In [1]:
import faiss
import pickle
import pandas as pd
import numpy as np
from sentence_transformers import SentenceTransformer

In [2]:
base_dir = "./../faiss_embeddings5"
model_name = 'sentence-transformers/all-MiniLM-L12-v2'

In [3]:
index = faiss.read_index(f"{base_dir}/movie_index.faiss")

In [4]:
with open(f"{base_dir}/movie_ids.pkl", "rb") as f:
    id_list = pickle.load(f)

metadata = pd.read_csv(f"{base_dir}/movie_metadata.csv")

model = SentenceTransformer(model_name)

In [5]:
import ast

def metadata_filter(row, row_checker):
    # Extract numeric filters with defaults
    min_year = row_checker.get("min_year", float("-inf"))
    max_year = row_checker.get("max_year", float("inf"))
    min_rating = row_checker.get("min_rating", float("-inf"))
    max_rating = row_checker.get("max_rating", float("inf"))
    min_duration = row_checker.get("min_duration", float("-inf"))
    max_duration = row_checker.get("max_duration", float("inf"))

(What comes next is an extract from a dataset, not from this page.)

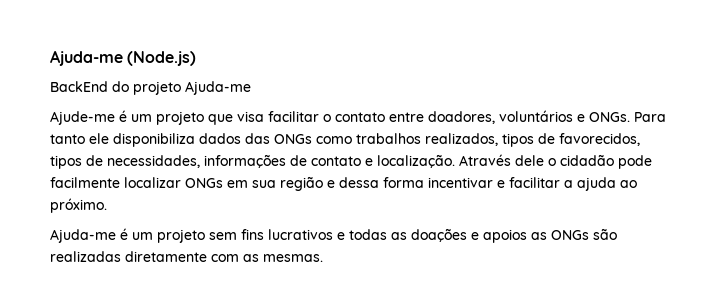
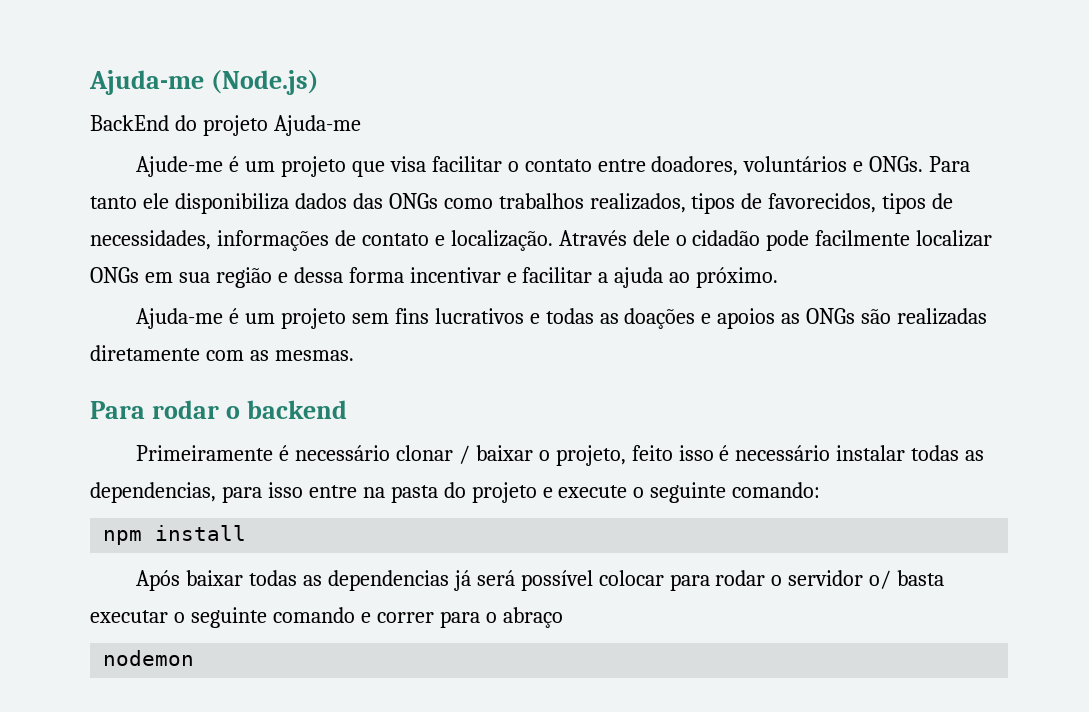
(323, 258) none -> [90,400,347,419] [136,445,985,466] [90,482,821,503] [103,525,247,545] [136,570,945,591] [90,607,563,628] [103,650,195,666] // Para rodar o backend // Primeiramente é necessário clonar / baixar o projeto, feito isso é necessário instalar todas as dependencias, para isso entre na pasta do projeto e execute o seguinte comando: // npm install // Após baixar todas as dependencias já será possível colocar para rodar o servidor o/ basta executar o seguinte comando e correr para o abraço // nodemon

    # Extract list-based filters with safe defaults
    required_genres = set(row_checker.get("required_genres", []))
    excluded_genres = set(row_checker.get("excluded_genres", []))
    required_languages = set(row_checker.get("required_languages", []))
    excluded_languages = set(row_checker.get("excluded_languages", []))

    # Safely parse stringified lists (e.g., "['English']")
    def parse_list(cell):
        try:
            return set(ast.literal_eval(cell)) if isinstance(cell, str) else set(cell)
        except (ValueError, SyntaxError):
            return set()

    # Parse numeric values safely
    try:
        year = int(row.get("year", 0))
        rating = float(row.get("rating", 0.0))
        duration = int(row.get("duration", 0))
    except (ValueError, TypeError):
        return False  # Reject row on parsing error

    # Range checks
    year_check = min_year <= year <= max_year
    rating_check = min_rating <= rating <= max_rating
    duration_check = min_duration <= duration <= max_duration

    # List checks
    genres = parse_list(row.get("genres", "[]"))
    languages = parse_list(row.get("languages", "[]"))

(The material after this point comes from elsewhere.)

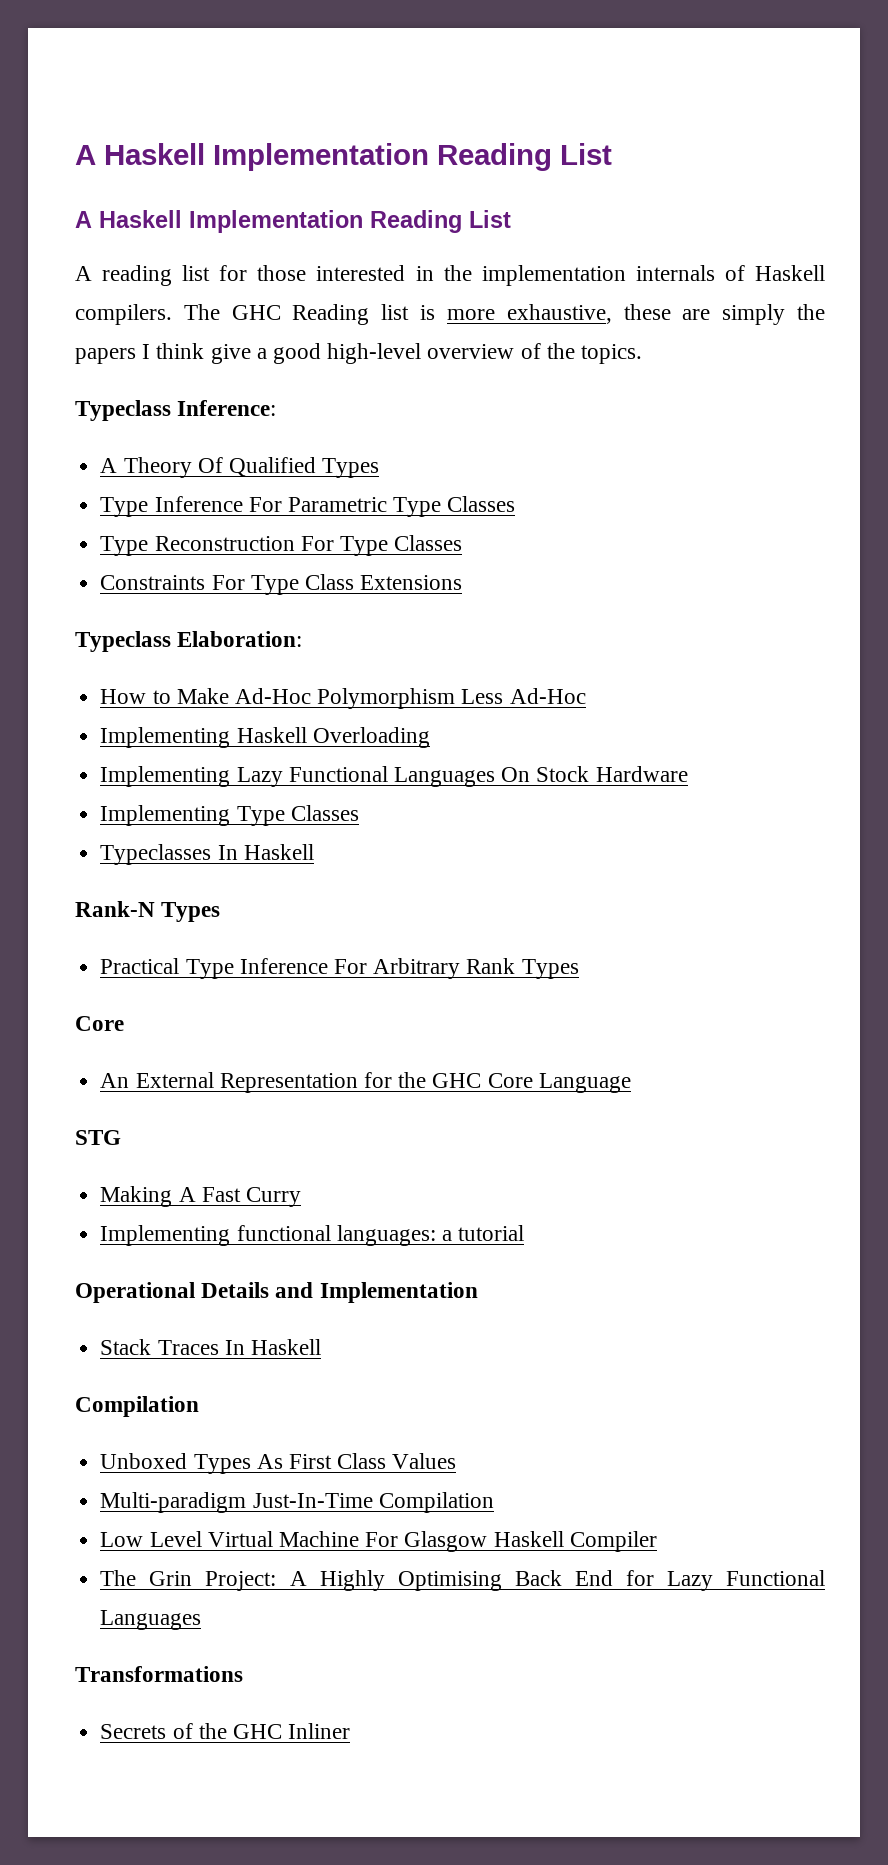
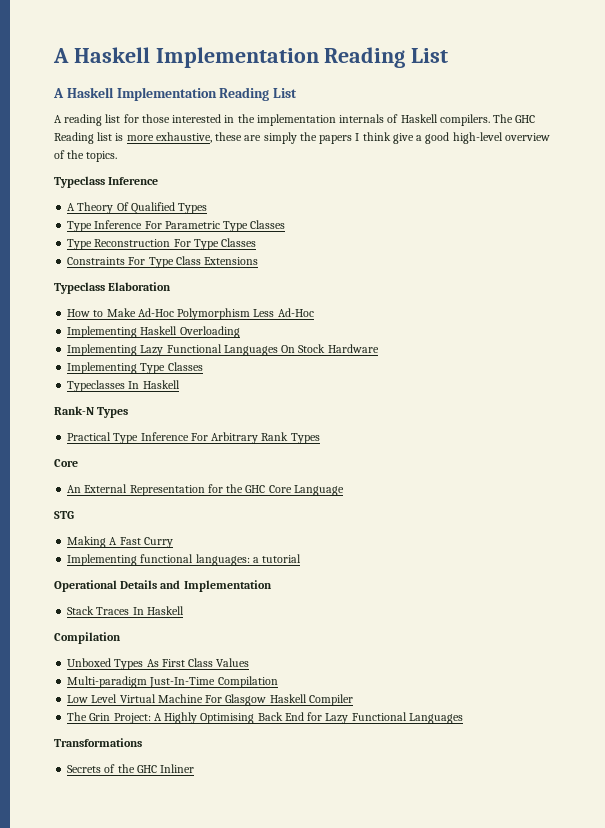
[177,400,277,416] Inference: -> [108,177,159,185] Inference
[177,631,303,647] Elaboration: -> [108,282,172,291] Elaboration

    genre_inclusion_check = not required_genres or bool(genres & required_genres)
    genre_exclusion_check = not (genres & excluded_genres)

    language_inclusion_check = not required_languages or bool(languages & required_languages)
    language_exclusion_check = not (languages & excluded_languages)

    # Final decision
    return (
        year_check and
        rating_check and
        duration_check and
        genre_inclusion_check and
        genre_exclusion_check and
        language_inclusion_check and
        language_exclusion_check
    )


In [6]:
# === DEFINE QUERY FUNCTION WITH OFFSET LOGIC ===
def search_movies(query, top_k=10, search_batch_size=100, row_checker={}):
    query_embedding = model.encode([query], normalize_embeddings=True).astype("float32")

    results = []
    offset = 0

    while len(results) < top_k:
        fetch_size = min(search_batch_size + offset, len(id_list))
        D, I = index.search(query_embedding, fetch_size)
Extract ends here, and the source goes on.